The movie, like the character it portrays, is also schizophrenic, going in several directions at once, the first half so different from the second half in style and content, it's almost like watching two separate pictures. We get Barris's life from the time he arrives in Manhattan in 1955 looking for a job in the fledgling television industry until the writing of his autobiography some thirty years later (the book was originally published in 1982), but we see his life in wildly contrasting moods. This, I assume, is what first-time director George Clooney had in mind all along, having the film's odd storytelling technique mirror the oddity of the central character, but it's hard to be sure. The movie's first half is done up in curious, old-time, pastel-tinted postcard colors, wacky camera angles, and an often irreverent, satiric style. The second half is somber and serious, the colors and camera work conventional to a fault. Clooney is ambitious and talented, both flashy and orthodox, but where did he think his film was going by trying to do all things at once, and why did he think his audience would care when we got there?

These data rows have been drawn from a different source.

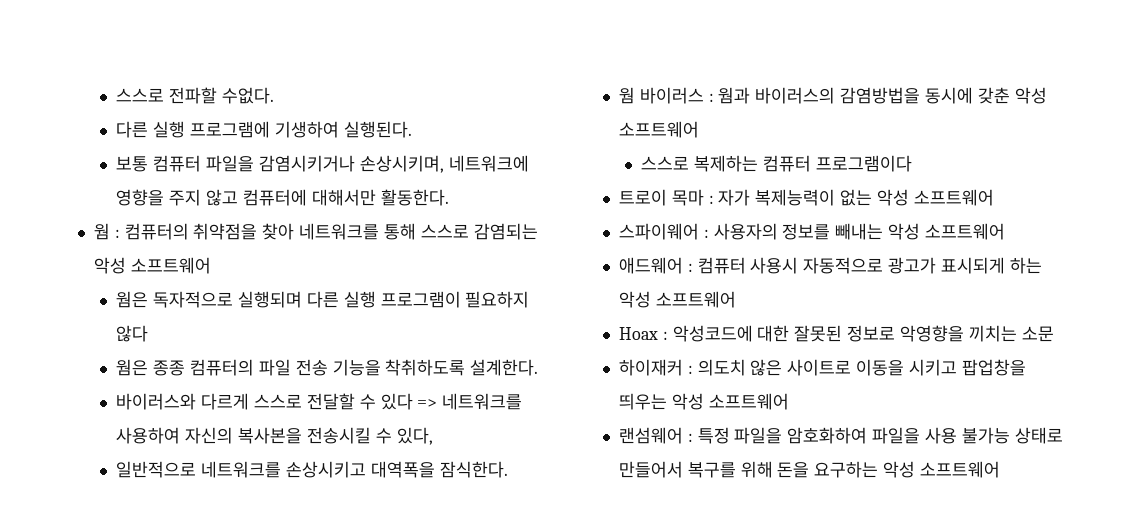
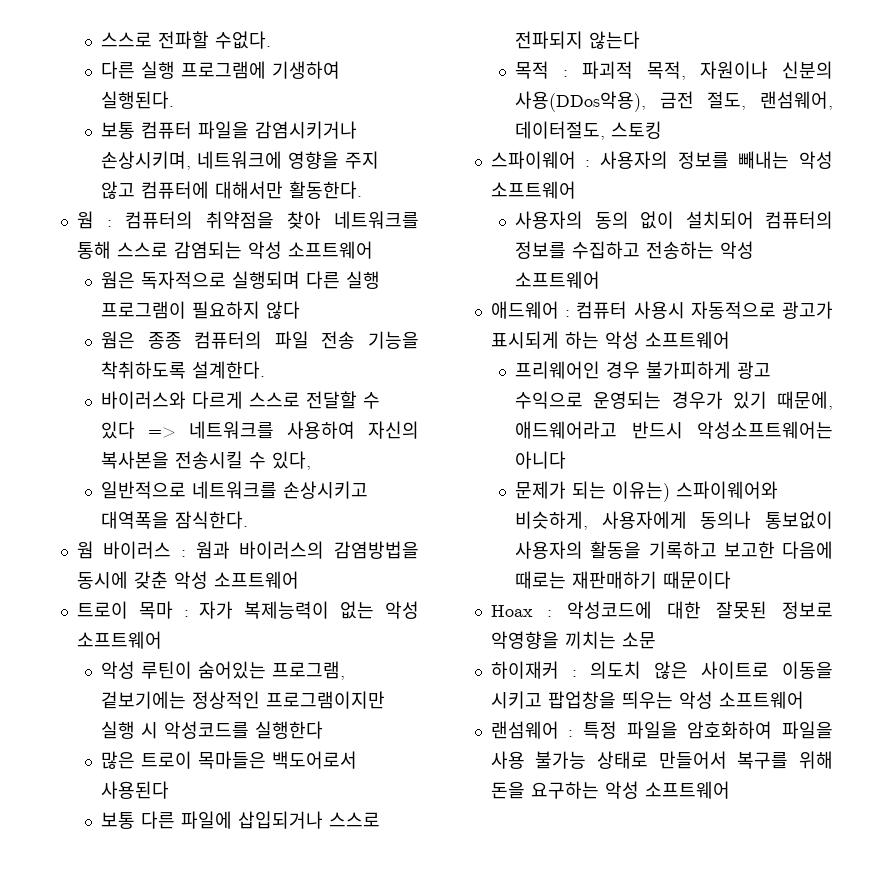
- 스스로 복제하는 컴퓨터 프로그램이다
+ 악성 루틴이 숨어있는 프로그램, 겉보기에는 정상적인 프로그램이지만 실행 시 악성코드를 실행한다
+ 많은 트로이 목마들은 백도어로서 사용된다
+ 보통 다른 파일에 삽입되거나 스스로 전파되지 않는다
+ 목적 : 파괴적 목적, 자원이나 신분의 사용(DDos악용), 금전 절도, 랜섬웨어, 데이터절도, 스토킹
+ 사용자의 동의 없이 설치되어 컴퓨터의 정보를 수집하고 전송하는 악성 소프트웨어
+ 프리웨어인 경우 불가피하게 광고 수익으로 운영되는 경우가 있기 때문에, 애드웨어라고 반드시 악성소프트웨어는 아니다
+ 문제가 되는 이유는) 스파이웨어와 비슷하게, 사용자에게 동의나 통보없이 사용자의 활동을 기록하고 보고한 다음에 때로는 재판매하기 때문이다

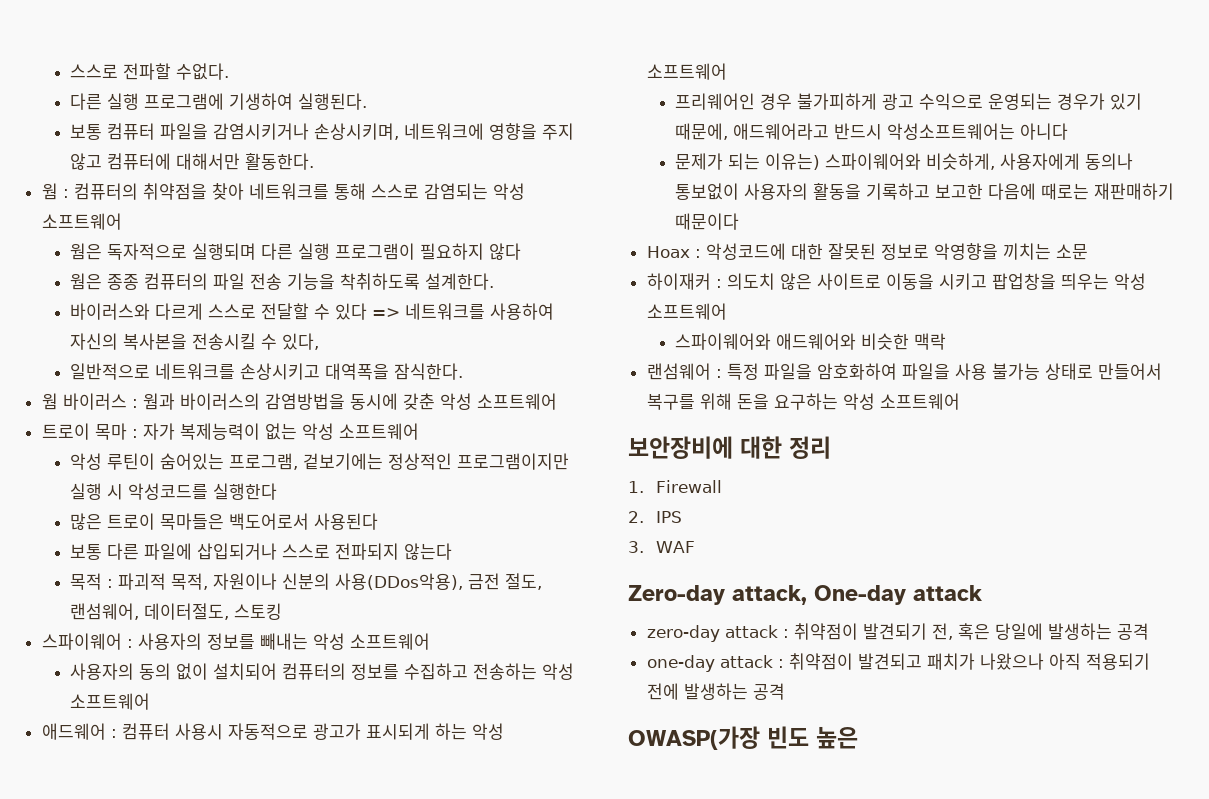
+ 스파이웨어와 애드웨어와 비슷한 맥락
+ 보안장비에 대한 정리
+ 1. Firewall
+ 2. IPS
+ 3. WAF
+ Zero-day attack, One-day attack
+ zero-day attack : 취약점이 발견되기 전, 혹은 당일에 발생하는 공격
+ one-day attack : 취약점이 발견되고 패치가 나왔으나 아직 적용되기 전에 발생하는 공격
+ OWASP(가장 빈도 높은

The screenplay was written by Charlie Kaufman, who also did "Being John Malkovich" and "Adaptation," two more bizarre movies, so maybe that helps explain where this one came from. But in his other work, Kaufman does a better job than he does in "Confessions" to bring together the disparate elements of the script. When the film is over, the only things we know for sure about Barris are that he has a wonderfully creative mind, an insatiable appetite for sex, and a knack for zaniness. People who are interviewed and know him well agree that the whole assassin thing is a put-on; the question is why he would go to the trouble to concoct such an elaborate story except to get attention. Unless, that is, the man is indeed as psychotic as the movie makes him out to be, in which case he is more to be pitied than admired.

Sam Rockwell plays Barris, and although he captures the man's energy and neuroses, I wondered why there was never any attempt to show him age over the years. He looks exactly the same in 1982 as he did in 1955. Was this a subliminal tribute on the director's part to the man's vanity or some attempt to remind the viewer that life is all an illusion, anyway?

As we get to know Barris better, we see a man preoccupied with sex, and as he rises in the television industry, the worse he seems to sink into unhappiness and sexual obsession. He appears to bed virtually every woman he meets, yet he stays adamantly cynical of and away from marriage (ironic considering his creation of "The Newlywed Game"). His longtime girlfriend, Penny (Drew Barrymore), comes and goes through the years; while a sexually liberated person herself, even she is unable to adjust to Barris's continual infidelities and indiscretions.

Somewhere in the sixties, by which time Barris had created and produced such shows as "Hootenanny," "The Dating Game," and "The Newlywed Game," he says he was approached by the CIA to work for them as a trained assassin. He's hired by a government contact, Jim Byrd, as an "independent contract agent." Byrd is played by the actor-director, George Clooney, as a cool, calm, ultra-suave customer, but a character as shallow an enigma as everyone else in the picture. So, why does Barris go along with the deal and commit by his count some thirty-two murders? "Call it patriotism." Apparently, despite the success of his TV shows, Barris still thinks of himself as a loser and feels the killings are a way of redeeming and possibly liberating himself. Then, once he's in, he's told, "You don't play, you don't leave."